お弁当の配達時に訪問企業様から宴会のご予約をいただくこともあるので、売上拡大へのメリットの積み重ねが可能な業態です。
現在のFC状況
Q:加盟オーナーに対して、そして加盟店を利用するエンドユーザーに対して、GLUGとして大切にしているところというのはどのようなものですか?

前田:
工ンドユーザーに対しては、加盟店が責任を負うべきだと考えています。これが根幹にあって、GLUGとしてはメ二ュー開発でエンドの趣向に合うものをしっかり提供していくことを大切にしています。加盟店に対しては、努力できる人はどこまでも上に上がってもらい、努力ができない人は辞めてもらって構わないと思っています。実際、飲食店をやりながら弁当の事業を足すということは本当に大変なことです。そこを自己責任で頑張ってもらう代わりに、GLUGとしては加盟店が努力をしてくれるのであれば本部としてどこまでも伴走するつもりでいます。


Q:どのような方が加盟店には多いですか?

前田:
ストレートに言うと売上に困っている人。飲食業界がますます厳しくなっているので、このままだと潰れる、何かしなきゃいけないと思っている方が多いです。


Q:加盟していく中で、うまくいっている加盟店、うまくいっていない加盟店が当然いるとは思いますが、その違いは何ですか?

前田:
本業をしっかりと運営している人はうまくいきます。同様に本業をしっかりやっていない人はうまくいかないと思います。単純にそれだけです。例えば、きちんと掃除をしているとか、お店に行った時にちゃんと飲み物が出てくるとか、挨拶を元気にしているとか。そういうことができているというのは飲食店としては当たり前で、その当たり前ができているお店はうまくいっているように感じます。お金があるかないかではなく、本業をしっかりやっているかが重要です。
今後の事業展開について
Q:今後どういう展開を考えていますか?

前田:
飲食店さんがよりよい状態になるために、あらゆるコンサルティング活動をしていきたいと考えています。業界は飲食に特化して、それ以外をやるつもりはありません。現に今やっていることは、売上を上げるためであれば、やどかり弁当をやることで二毛作ができるという提案をしています。しかし一方で、飲食店オーナーは朝から晩まで現場に入っていて、頭を使う仕事ができていない。だからこそ、GLUGとして単なる提案だけでなく飲食店オーナーにとっての情報屋にならなければならないとも思っている。
ある地域のオーナーに対して、その地域の飲食に関わる情報を全て提供するとか。今具体的に提供している情報は、助成金の話です。飲食店経営の手法として、こういう雇用の仕方をするとこういう助成金が受けられるよとか。または、本業のメニューブックやチラシを作るのであれば、GLUGのデザイナーがデザインに関するコンサルティングをします。
IT部隊もいるので、飲食店の業務を簡素化・効率化させるためのシステムを構築するコンサルティングサービスもやります。せっかく300店舗超のチェーンができてきているので、そこにGLUGが新しいスタイルのコンサルティングサービスを新規事業として作り提供していく。社内においては、それらの事業の中から子会社化するものを作って、起業家として頑張ってもらう。という流れで企業理念にも繋がっています。実際に今、そのような会社がいくつか立ち上がり、走り始めているところです。
加盟を望む企業や個人のイメージついて
Q:そのようなサービスはやどかり弁当に加盟したら受けられるメリットなんでしょうか?

前田:
私たちが一度でもコミュニケーションをとった人は、皆お客様だと思っています。やどかり弁当を営業した際に、残念だけどこの店舗にはやどかり弁当の業態は合わないなと感じた際に、サービスがたくさんあればさまざまな提案ができる。一度でも会った飲食店オーナーには何か一つでも提案できるようにしています。

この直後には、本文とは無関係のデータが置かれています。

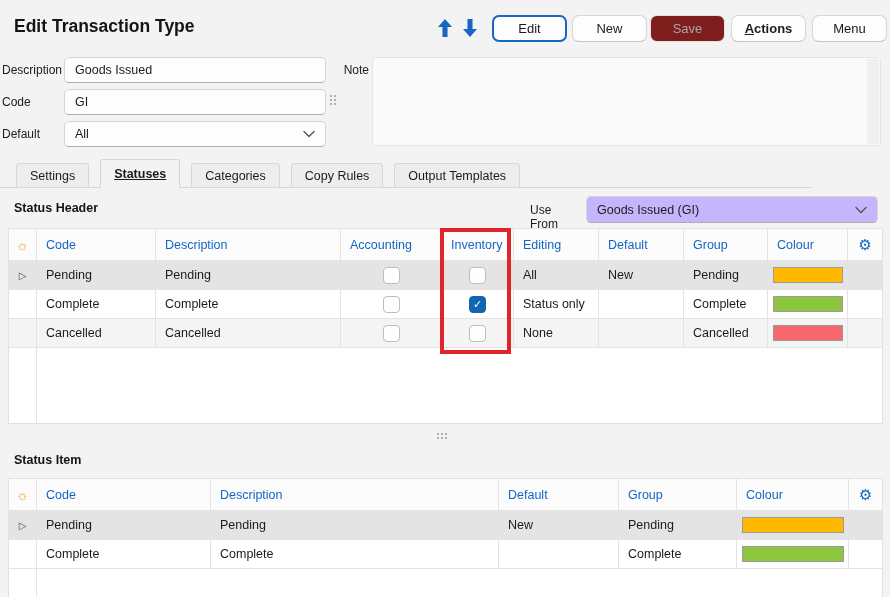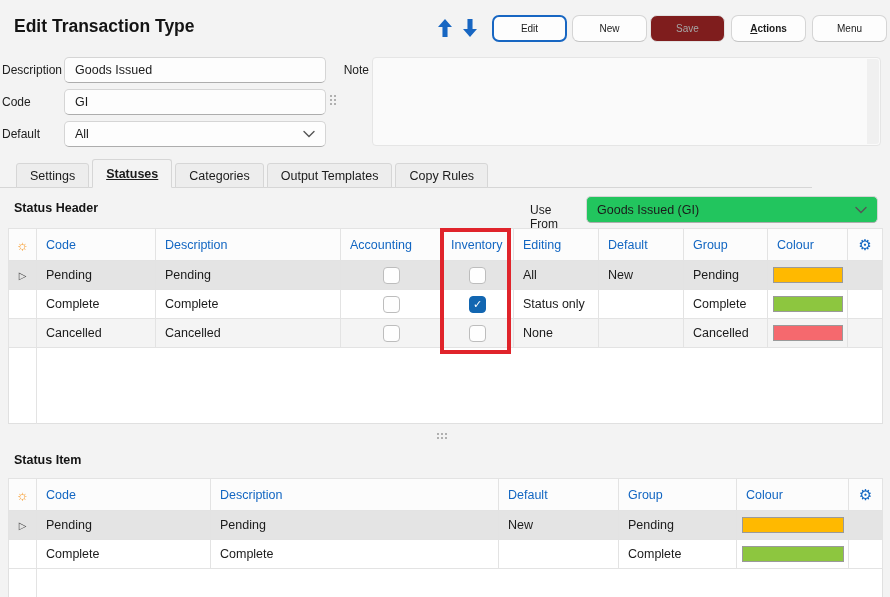"Edit" .tbtn { font-size: 10px -> 13px }
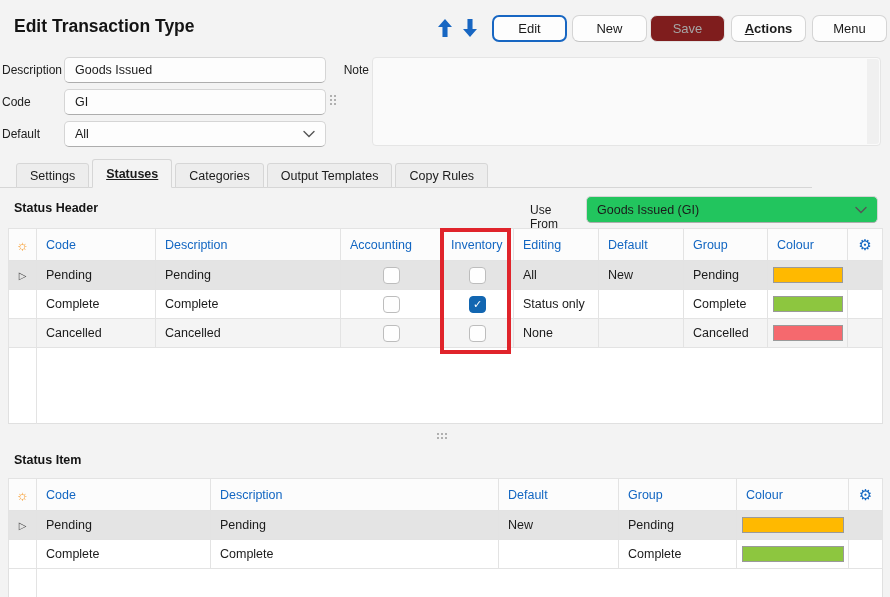"Settings" .tabstrip { gap: none -> 8px }
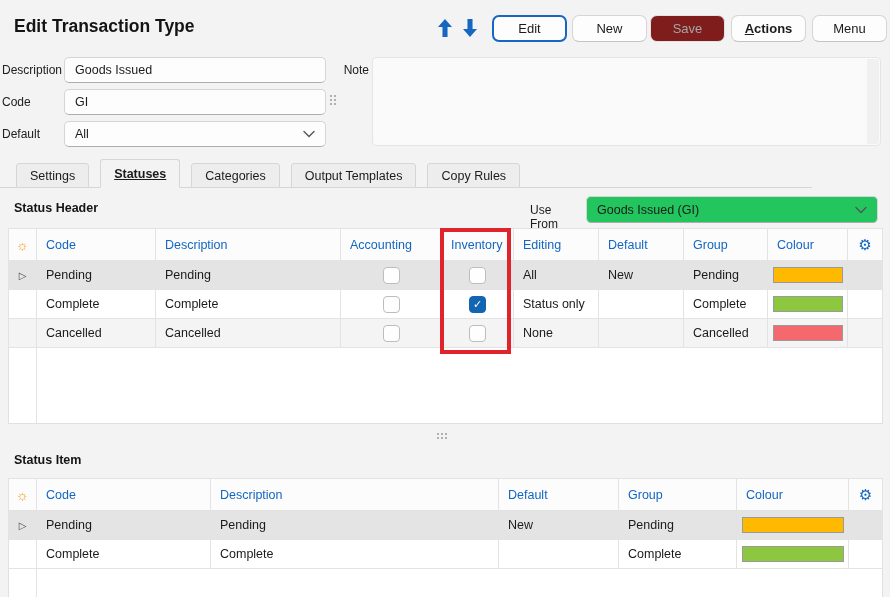"Output Templates" div.tab { order: before "Copy Rules" -> after "Copy Rules" }
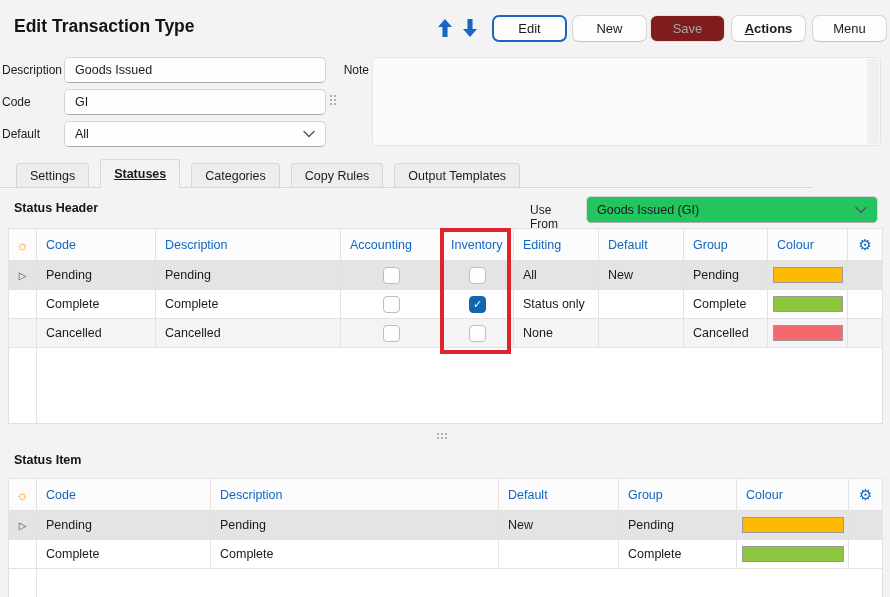"Goods Issued (GI)" .usefrom-select { background: #22c55e -> #c4b5fd }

Q:いずれはこの飲食店向け総合コンサルティングサービスを加盟店以外にも展開していくんですね。

前田:
今私自身は月曜日から木曜日まで必ず加盟店さんを訪問しています。クライアントである加盟店の満足は私の担当なので、加盟店の満足度が上がる活動を粛々と進めています。効率的だとは思ってはいませんが、私が先頭に立って進めていくことは今のGLUGにとって必要なやり方だと考えています。